• _Problem description_: Could every line of the listing be output exactly, with the pictures skipped?

• _Available data_:
-- Opening Marker --
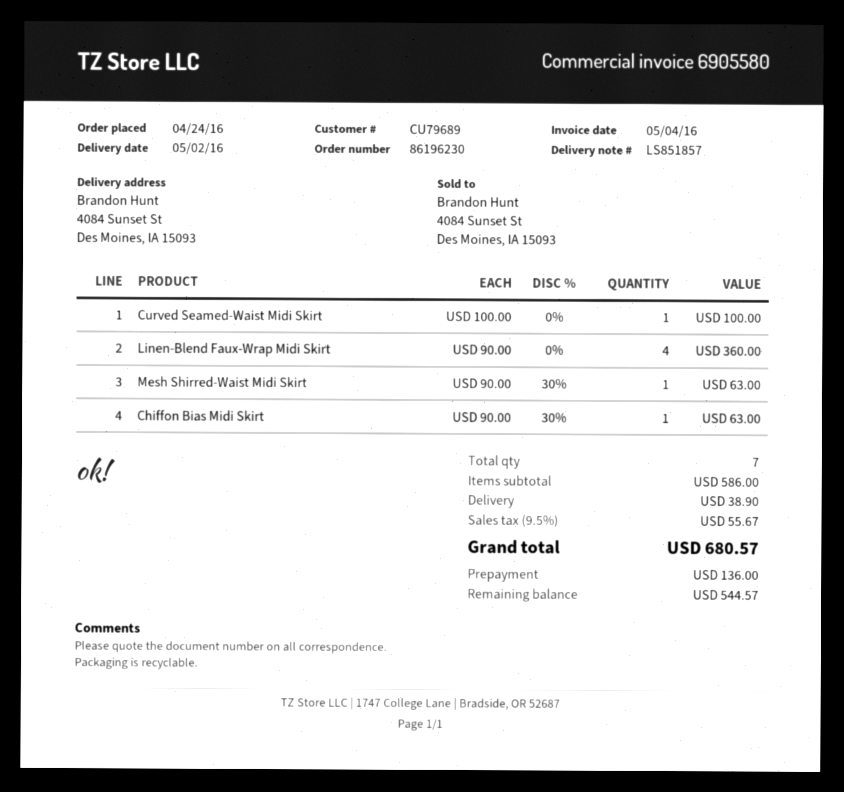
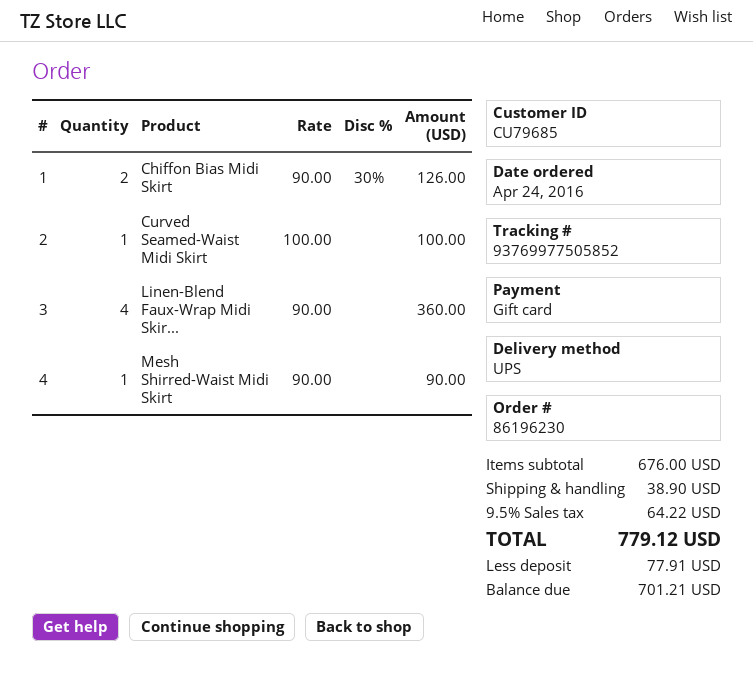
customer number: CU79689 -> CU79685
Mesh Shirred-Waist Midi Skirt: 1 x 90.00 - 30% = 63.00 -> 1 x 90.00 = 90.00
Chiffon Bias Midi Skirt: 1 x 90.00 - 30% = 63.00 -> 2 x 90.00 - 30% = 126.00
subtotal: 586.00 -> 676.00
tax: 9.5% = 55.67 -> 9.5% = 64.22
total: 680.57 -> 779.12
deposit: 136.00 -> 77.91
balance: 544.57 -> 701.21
-- Closing Marker --
• _Problem solution_:
customer number: CU79689 -> CU79685
Mesh Shirred-Waist Midi Skirt: 1 x 90.00 - 30% = 63.00 -> 1 x 90.00 = 90.00
Chiffon Bias Midi Skirt: 1 x 90.00 - 30% = 63.00 -> 2 x 90.00 - 30% = 126.00
subtotal: 586.00 -> 676.00
tax: 9.5% = 55.67 -> 9.5% = 64.22
total: 680.57 -> 779.12
deposit: 136.00 -> 77.91
balance: 544.57 -> 701.21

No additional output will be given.